- [About this task] If a record holds a picture, please leave the picture out and copy the rest of the record exactly.

** The input follows **

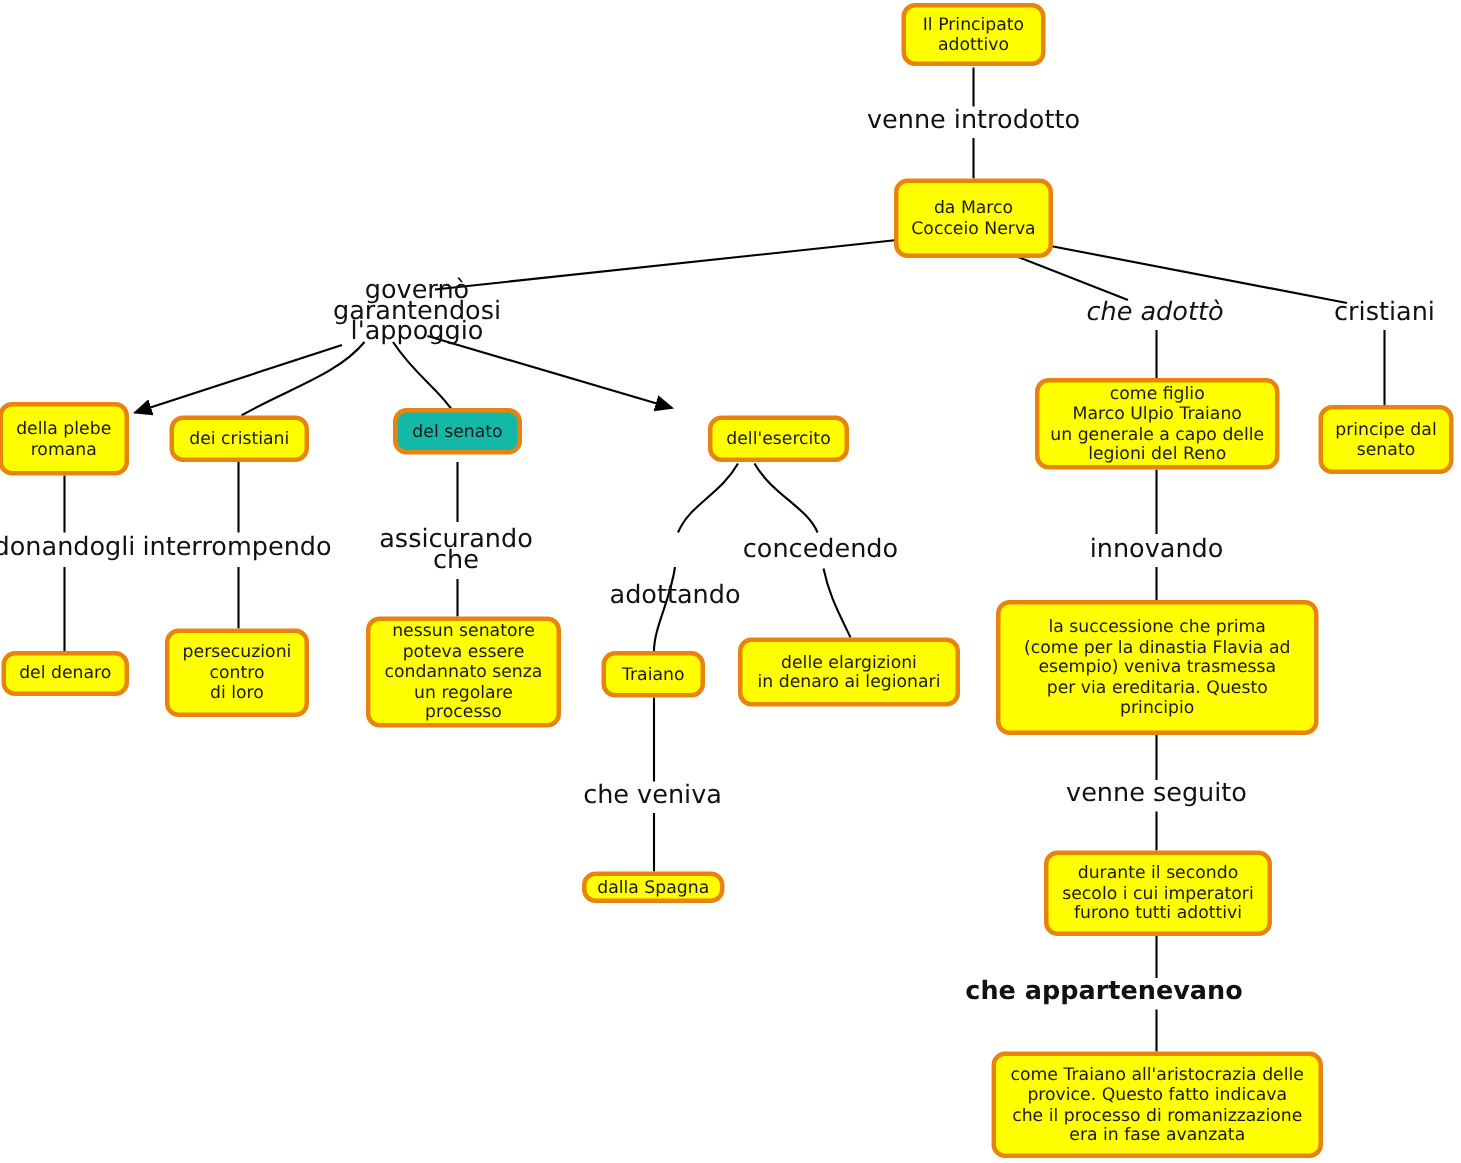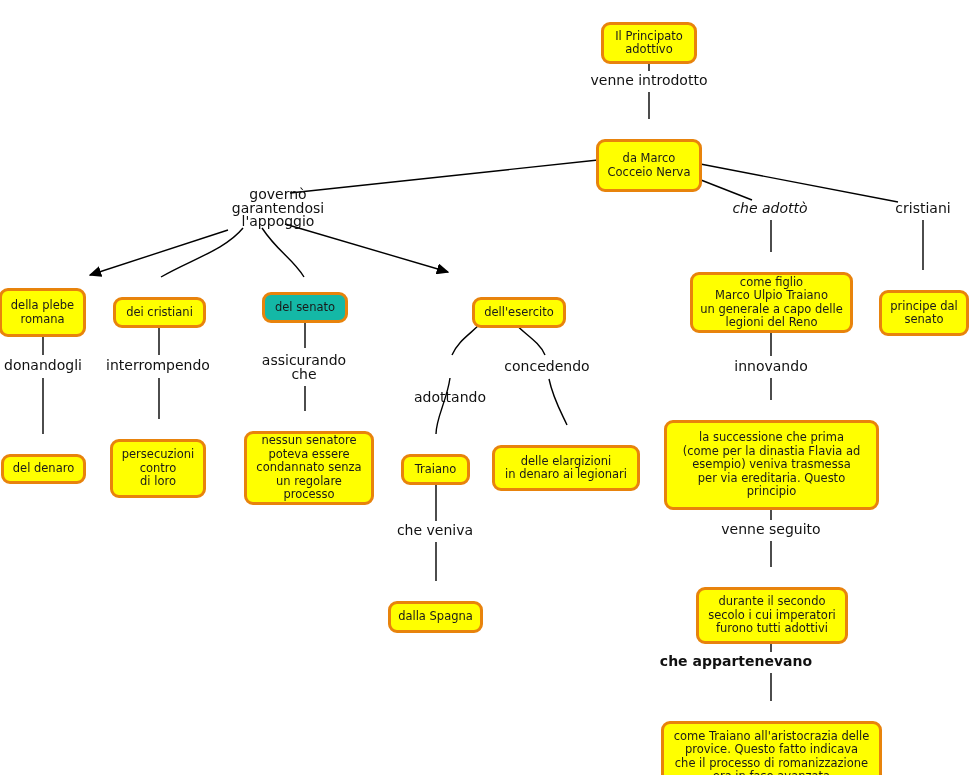"Il Principato" .node { margin-top: 20px -> none }
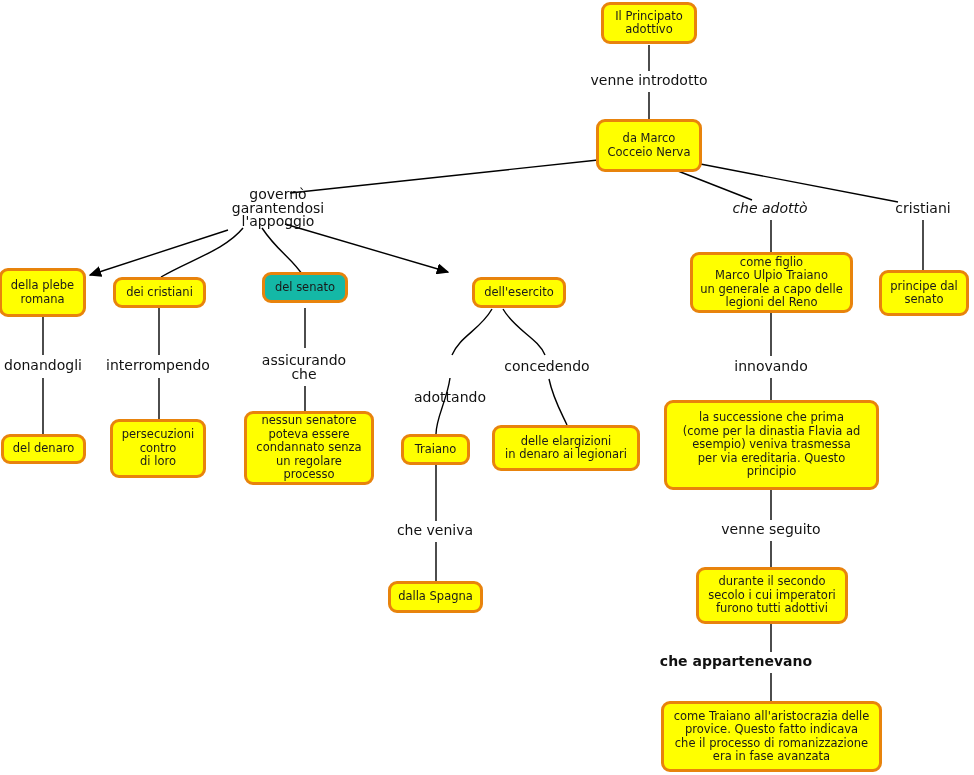"venne introdotto" .elabel { font-size: 14px -> 17px }
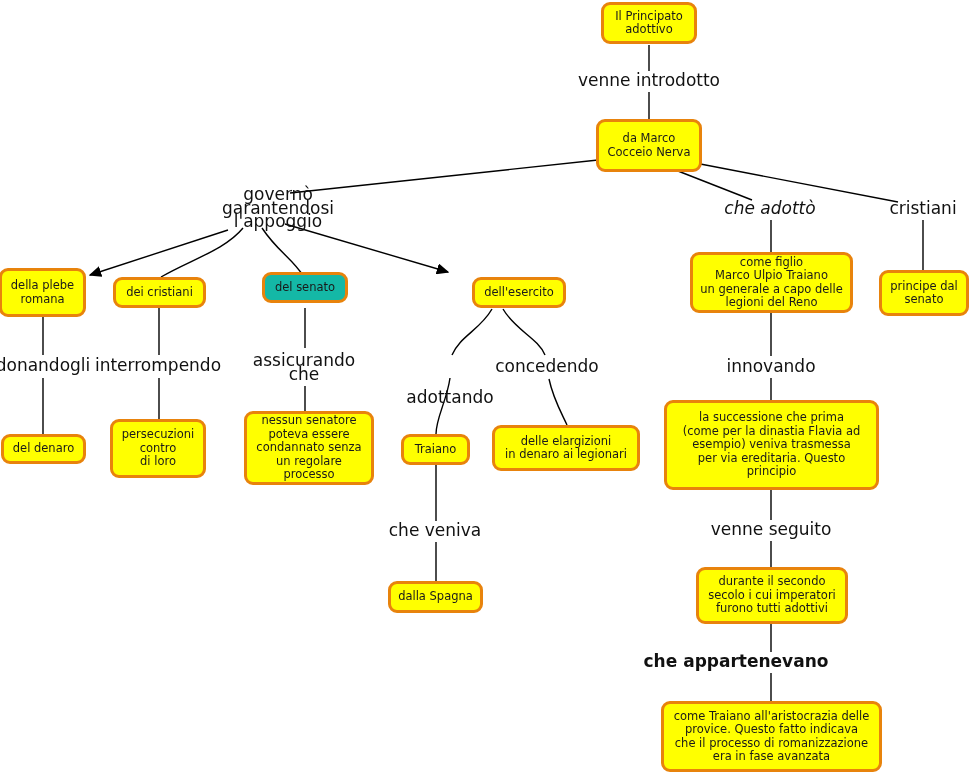"dalla Spagna" div.node { height: 32px -> 21px }
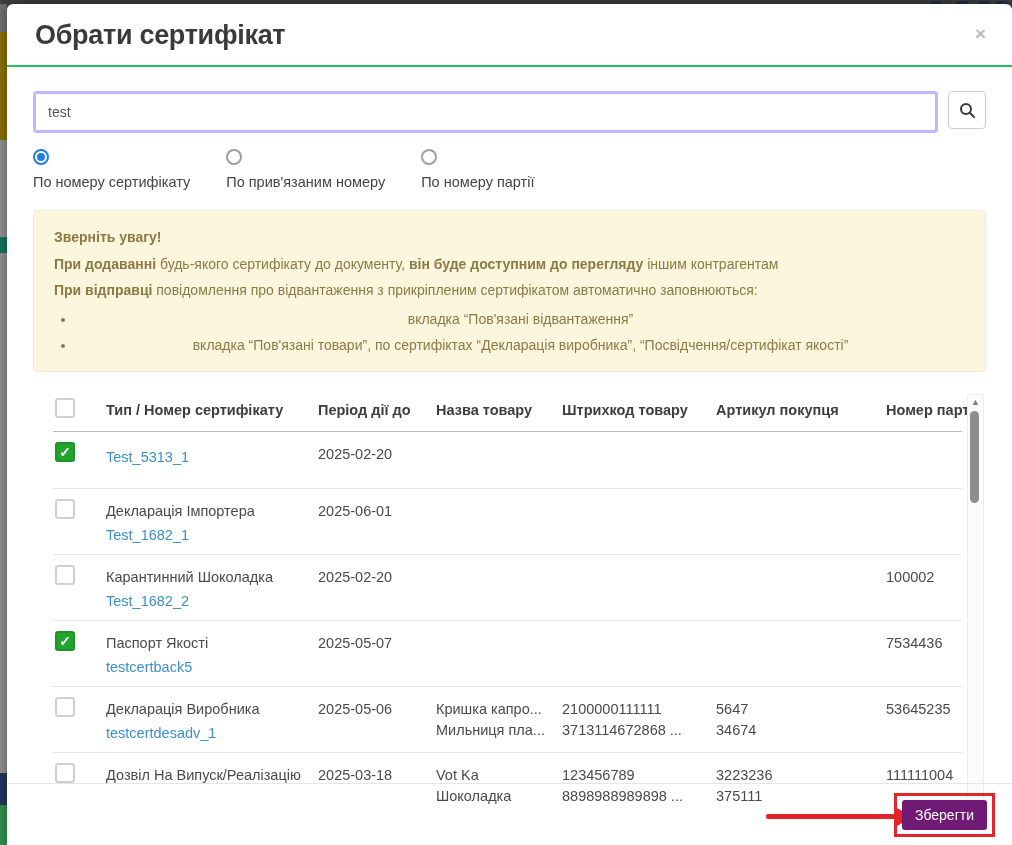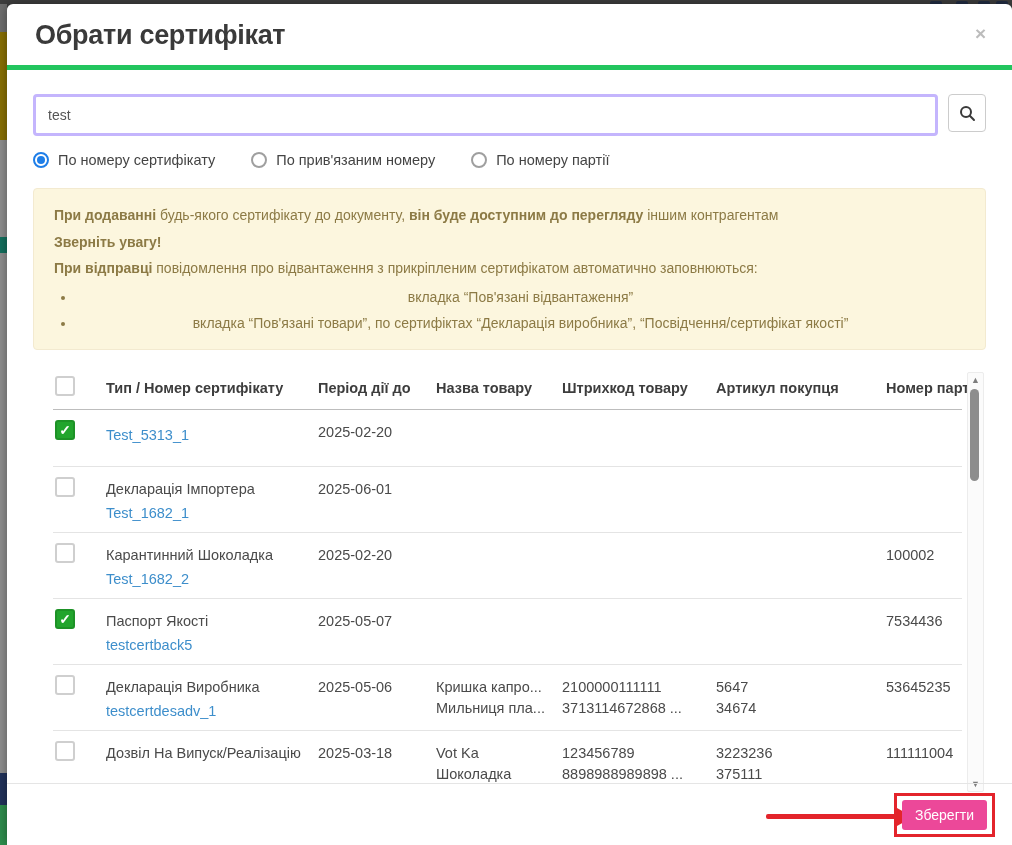"Обрати сертифікат" .mhead { border-bottom: 5px solid #22c55e -> 2px solid #22c55e }
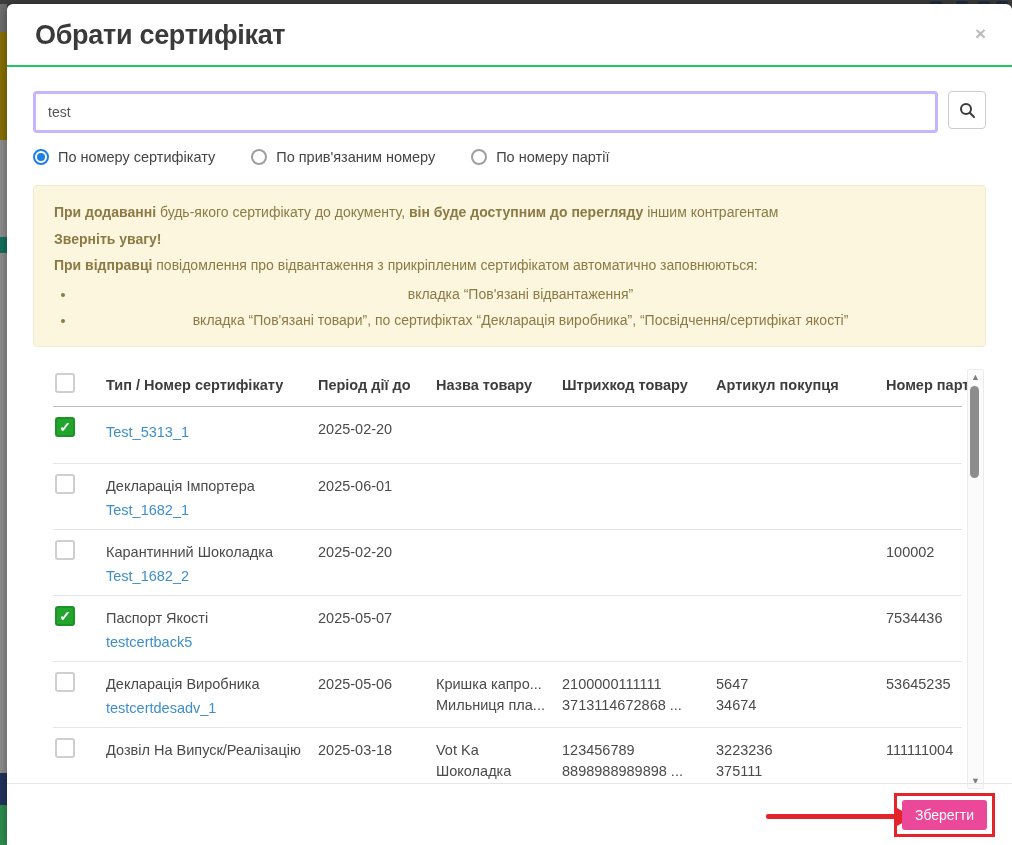"По номеру сертифікату" .radioitem { align-items: center -> none; flex-direction: none -> column }
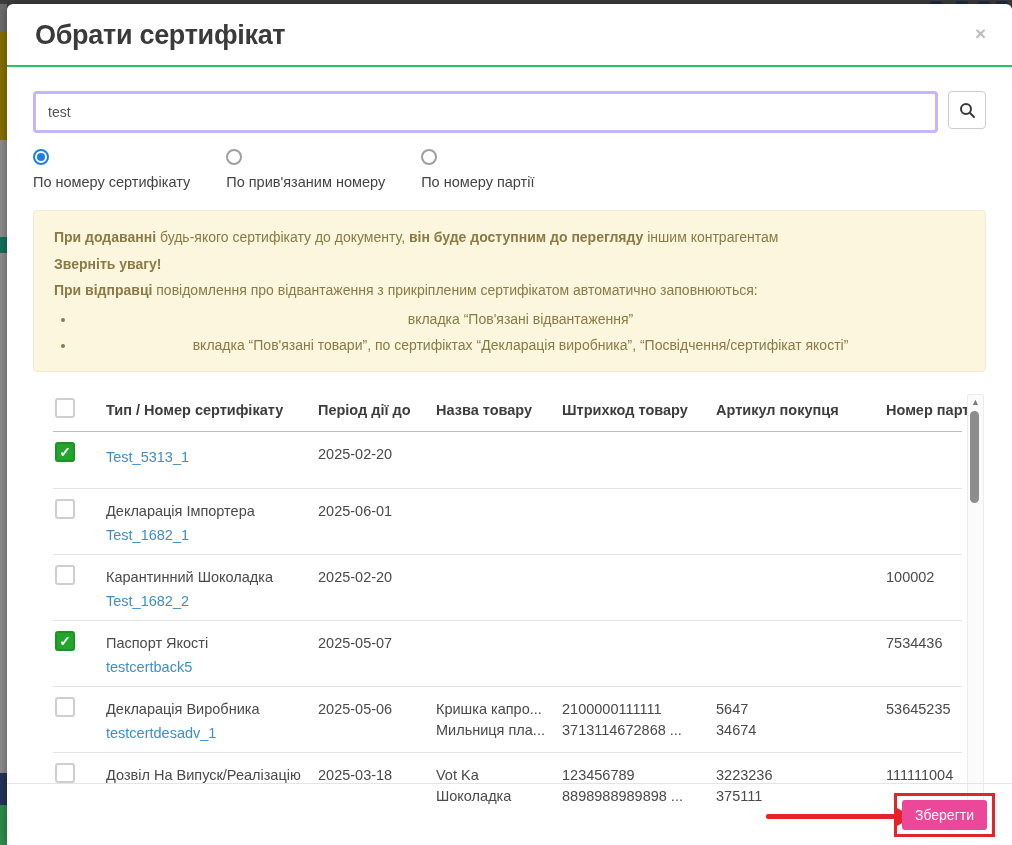"При додаванні будь-якого сертифікату до" p { order: before "Зверніть увагу!" -> after "Зверніть увагу!" }
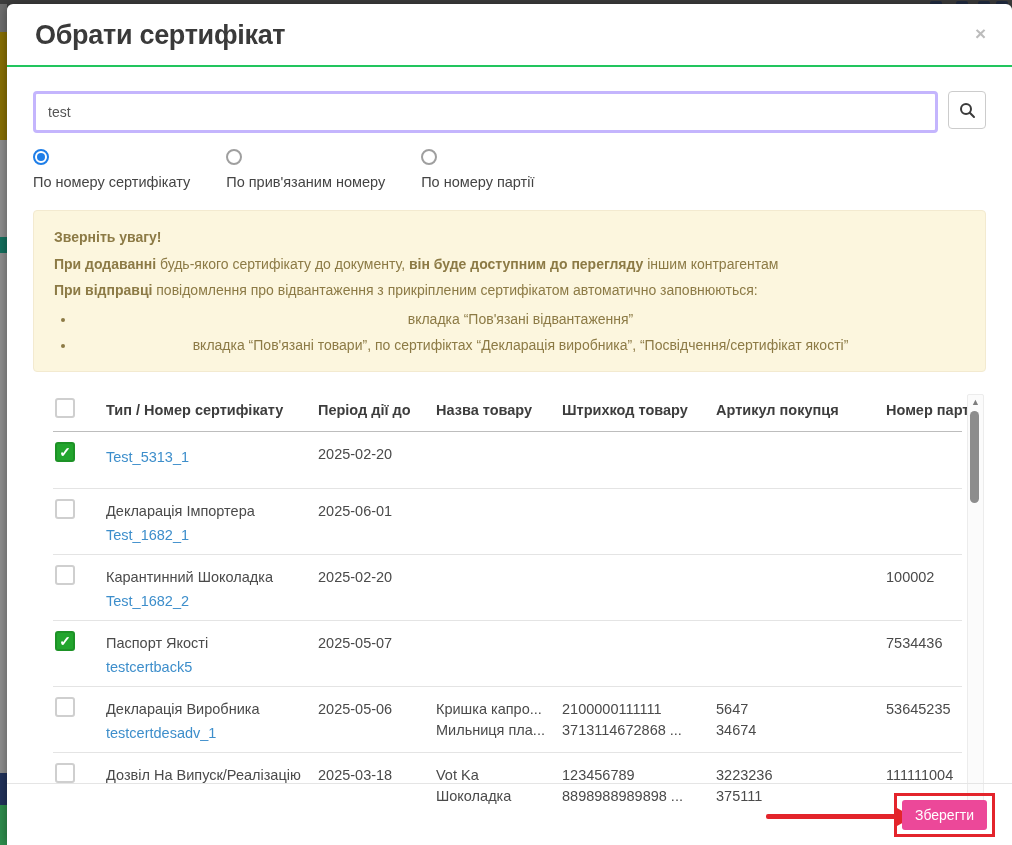"Зберегти" .savebtn { background: #ec4899 -> #701a75 }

** End of The input **

- [Response to the exercise]
"Il Principato" .node { margin-top: 20px -> none }
"venne introdotto" .elabel { font-size: 14px -> 17px }
"dalla Spagna" div.node { height: 32px -> 21px }
"Обрати сертифікат" .mhead { border-bottom: 5px solid #22c55e -> 2px solid #22c55e }
"По номеру сертифікату" .radioitem { align-items: center -> none; flex-direction: none -> column }
"При додаванні будь-якого сертифікату до" p { order: before "Зверніть увагу!" -> after "Зверніть увагу!" }
"Зберегти" .savebtn { background: #ec4899 -> #701a75 }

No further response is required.